When the student organizers of the Gender and Sexuality Association for Seminarians sat down together to discuss this event, something exciting happened. Every student had a story (or two or three!) about a church space that was great for them as a queer person. The churches they mentioned were from all different denominations and in all different areas of the country. Sometimes they talked about pastoral leadership, and often they talked about how people in the church community as a whole made it a loving space of spiritual growth for them.
We hope to provide a space to get people thinking and dreaming about what they can do to help make their own churches more queer and more inclusive of queer folks. Hopefully, this event will help people see the ways that making churches more queer affirming is a project that involves a whole church. It’s also an ongoing process, no matter where your church is at. Denominations have policies and traditions on issues like marriage, ordination, and family, and these are undeniably important. Still, the work of making churches more queer and more welcoming doesn’t start or end with national policies. It also happens in individual congregations, in bible studies and Sunday morning coffee hours. It happens when queer folks are given leadership roles, and also when folks who don’t identify as queer choose to use their leadership to learn from and be in community with queer folks.
Why “Queering” Church?
There is no doubt that the word “queer” has been used against the LGBTQIA+ community to cause harm and pain. We recognize and honor that for some, it will always be a harmful word.
We also recognize that “queer” has a long history of reclamation by the LGBTQIA+ community. Many people self-identify as queer as a way to include different gender identities and sexualities. It is also often used as a unifying or umbrella term to encompass the range of identities that make up our community.
Queer has been used in academic discourse to describe practices and approaches that question the structures around which identities of gender and sexuality have been built. In this context, we use it to describe our approach to questioning our assumptions about what church looks like.
GSAS Members on Queerness
Panelists
Jozeppi Angelo Morelli, aka Joey, is a Transgender Queer Man with an indigenous spirit who is a retired Law Enforcement Officer and 911 World Trade Center First Responder. While he was Law Enforcement Officer being transgender was still considered a psychological disorder so he had to wait to physically transition until he was 54 years old. In his retirement he found a second career of being a writer, activist, public speaker and gender educator. It has became his passion to help employers, church leaders and congregations, group facilitators and families to understand the importance of intersectionality and creating safe space for him and his siblings. He currently works with the Gjelina group in California and New York to train all their employers on how to create safe space in the workplace for the LGBTQIA2S+ community. Recently he was interviewed by Peggy Gillispie of the Family Diversity Project to write his transition journey for both a nationwide exhibit and a book called Authentic Selves being published by Skinner House.

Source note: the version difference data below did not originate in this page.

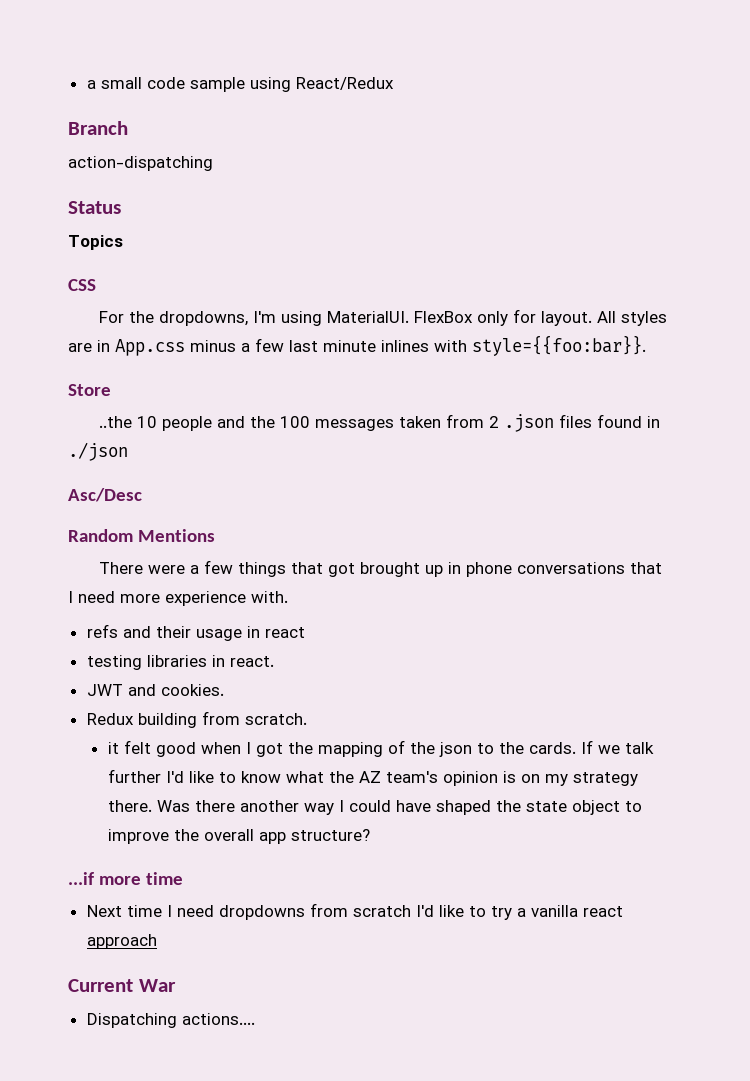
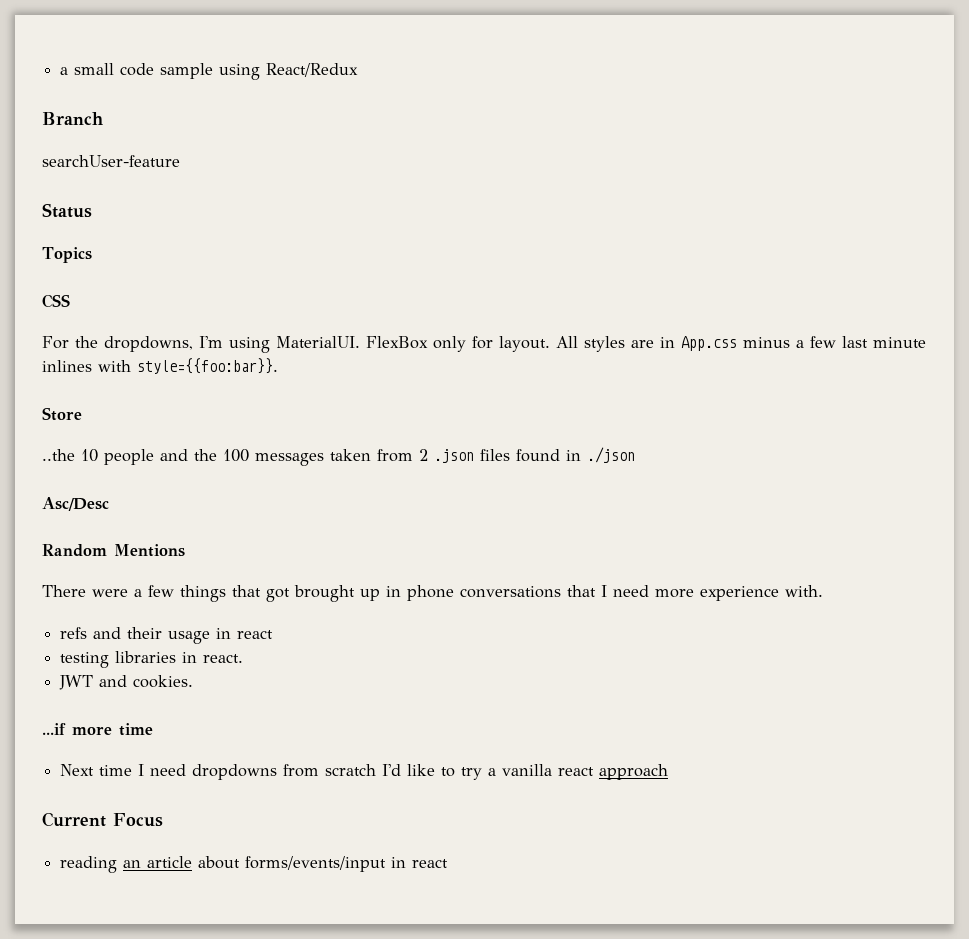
[68,156,213,171] action-dispatching -> [42,155,180,167] searchUser-feature
[86,711,307,728] [107,740,654,757] [107,769,638,786] [107,800,642,815] [107,829,370,844] // Redux building from scratch. // it felt good when I got the mapping of the json to the cards. If we talk further I'd like to know what the AZ team's opinion is on my strategy there. Was there another way I could have shaped the state object to improve the overall app structure? -> (194, 681) none
[138,979,176,992] [86,1013,255,1028] War // Dispatching actions.... -> [113,813,163,827] [60,856,449,873] Focus // reading an article about forms/events/input in react

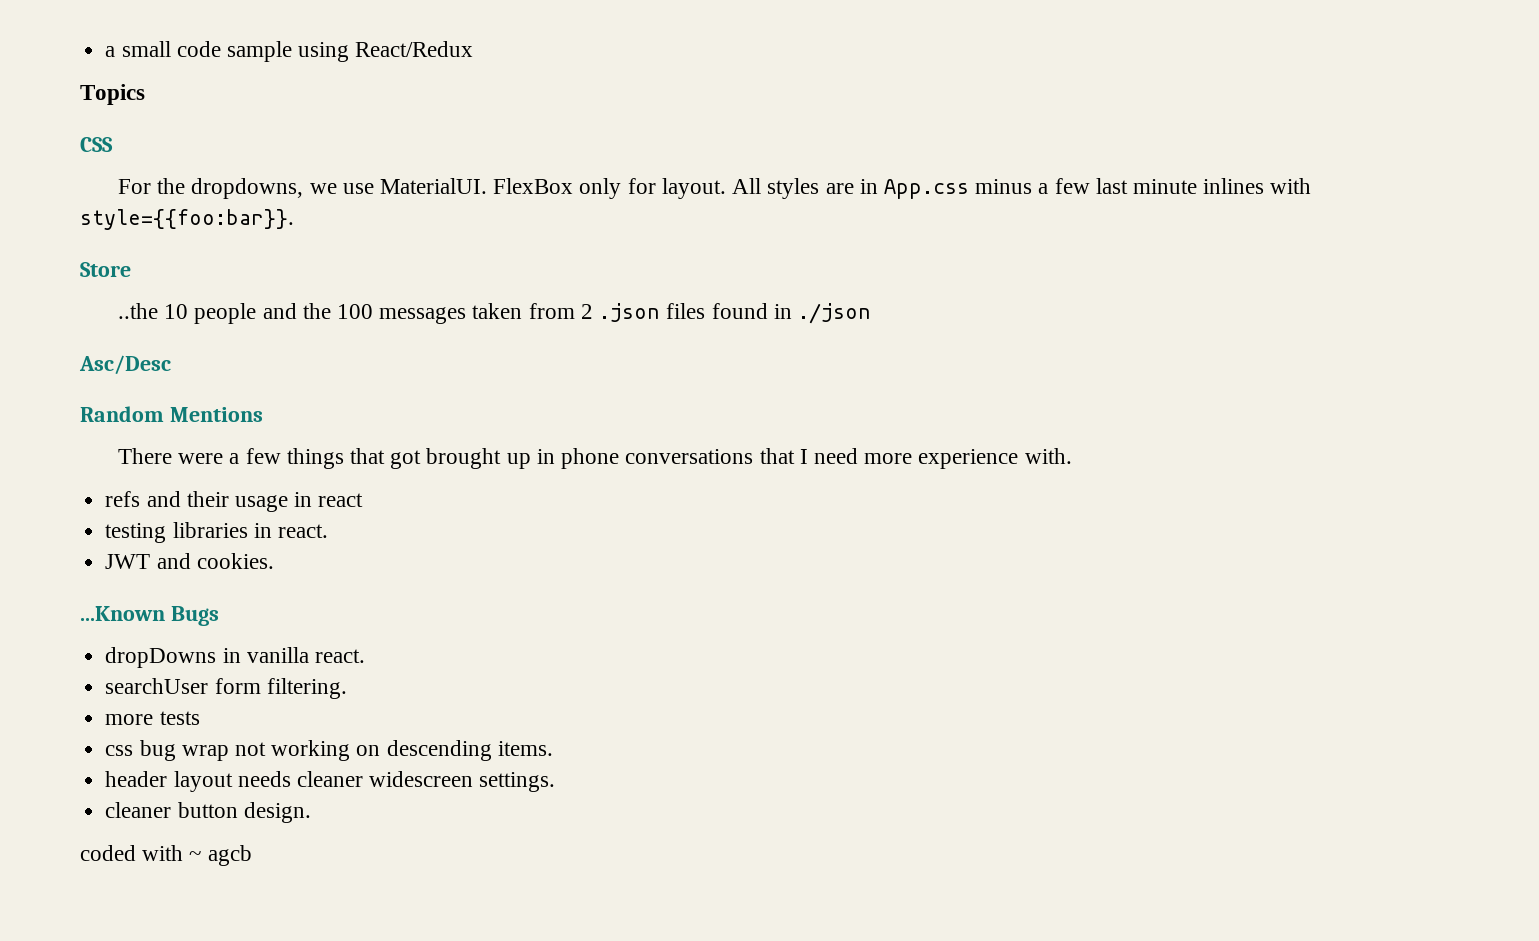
[42,112,103,125] [42,155,180,167] [42,203,92,218] // Branch // searchUser-feature // Status -> (474, 49) none
[199,336,270,353] I'm using -> [309,183,374,194] we use
[42,723,153,736] [60,764,669,780] [42,812,163,827] [60,856,449,873] ...if more time // Next time I need dropdowns from scratch I'd like to try a vanilla react approach // Current Focus // reading an article about forms/events/input in react -> [80,606,219,626] [105,647,365,668] [105,678,347,699] [105,711,200,725] [105,740,553,761] [105,771,556,792] [105,802,311,823] [80,845,252,866] ...Known Bugs // dropDowns in vanilla react. // searchUser form filtering. // more tests // css bug wrap not working on descending items. // header layout needs cleaner widescreen settings. // cleaner button design. // coded with ~ agcb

Wesley has ministered at Middle Church and has interned at Trinity Episcopal Church in Princeton. He is currently discerning ordination in The Episcopal Church. Wesley also served on the search committee to help select Dr Jonathan Walton as the new president of Princeton Theological Seminary.
Wesley’s writing has been published in the New York Times, and he has been profiled by The Guardian newspaper. He has been a professional musician and opera singer. Wesley's interests in the intersections of race, justice, gender, sexuality, and Christianity led him to Princeton Seminary and Princeton, NJ, where he quite happily and gaily studies and resides.
Hosts
Gender and Sexuality Association for Seminarians (GSAS) Members
Join Us in Person at Princeton Theological Seminary
Location: Cooper Conference Room, Erdman Center, 20 Library Pl, Princeton, NJ 08540
Schedule
All times are Eastern Time
Thursday, March 23, 2023
Time (ET)
Session
Location
6:30PM ET
Panel Discussion
Cooper Conference Room, Erdman Center
7:15PM ET
Break
7:30PM ET
Round Table Discussions
Center for Theology, Women, and Gender
Princeton Theological Seminary’s Center for Theology, Women, and Gender is a visible, active agent in promoting the flourishing of all persons. To that end, the CTWG advocates for those who find themselves marginalized, in both church and society, due to their gender identity, particularly women and sexual minorities who struggle for equality and inclusion at all levels of society.
The Center advocates for change so that the church might better reflect the body of Christ, and witness more faithfully to the transforming power of Christ in the world.